**Problem statement:** Take the line that has "subtotal: 8.94 -> 10.40" and all the lines that come after it in the records, and write them out again exactly. Add no other line.

**Data extract:**
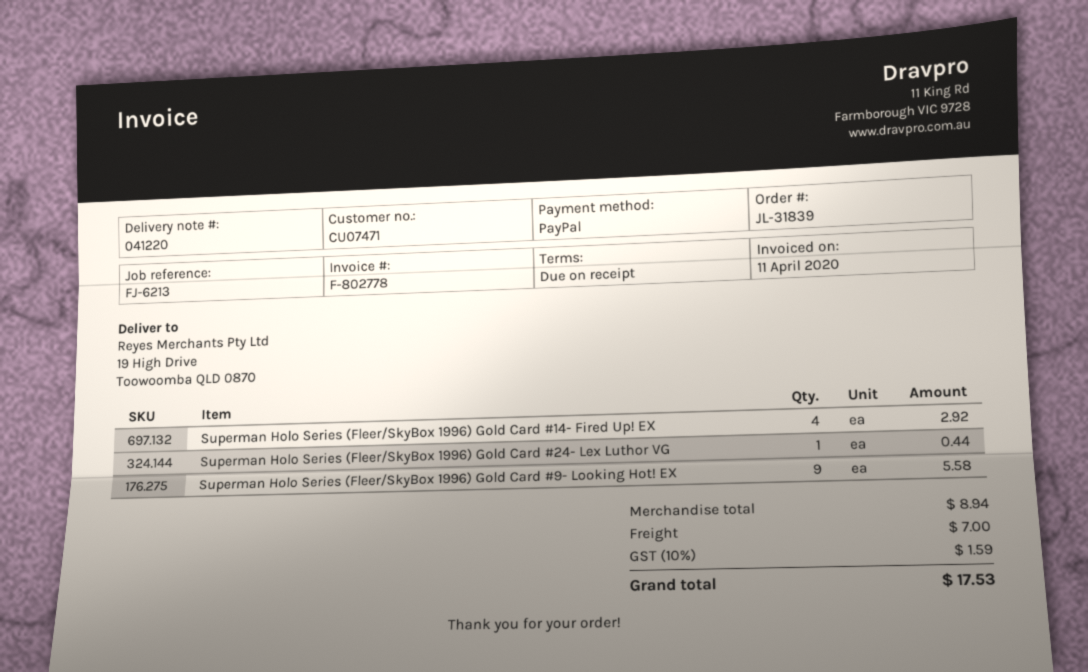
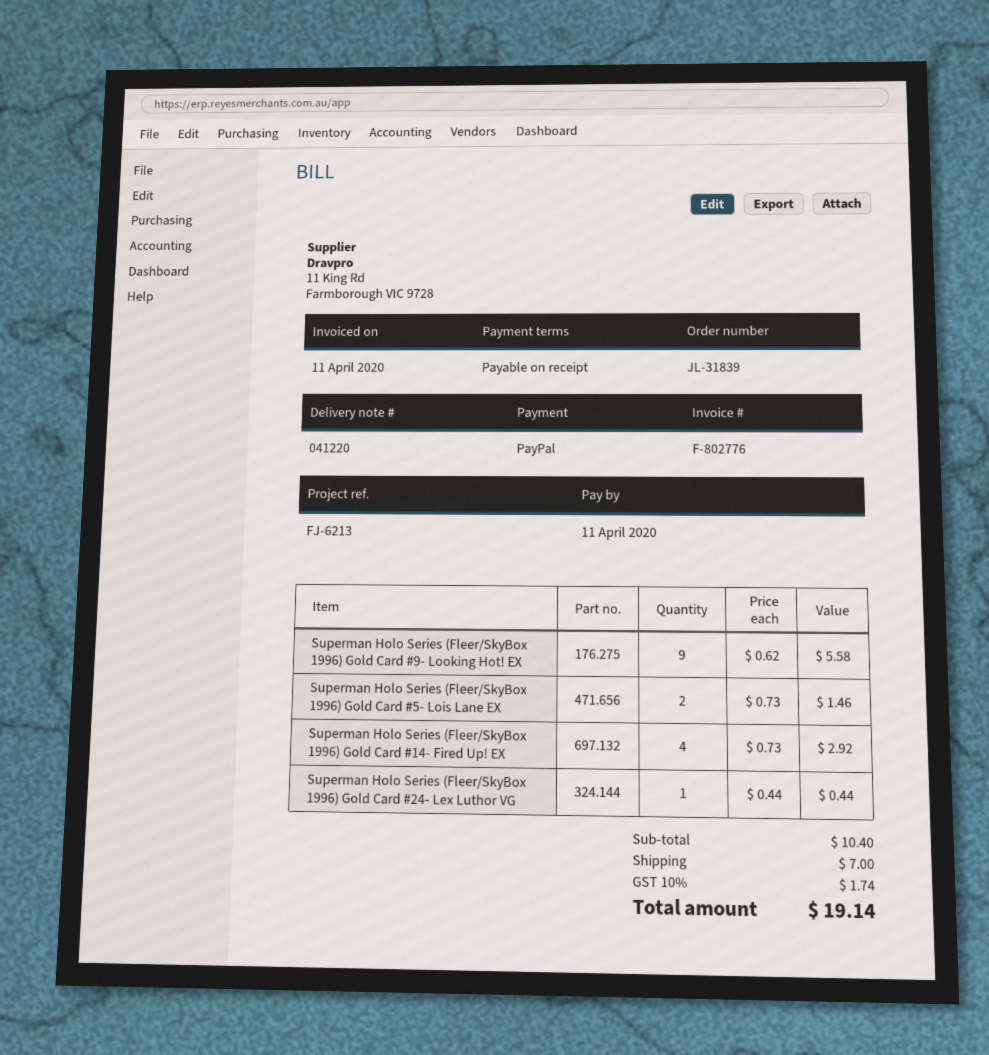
invoice number: F-802778 -> F-802776
Superman Holo Series (Fleer/SkyBox 1996) Gold Card #5- Lois Lane EX: none -> 2 for 1.46
subtotal: 8.94 -> 10.40
tax: 10% = 1.59 -> 10% = 1.74
total: 17.53 -> 19.14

**Problem solution:**
subtotal: 8.94 -> 10.40
tax: 10% = 1.59 -> 10% = 1.74
total: 17.53 -> 19.14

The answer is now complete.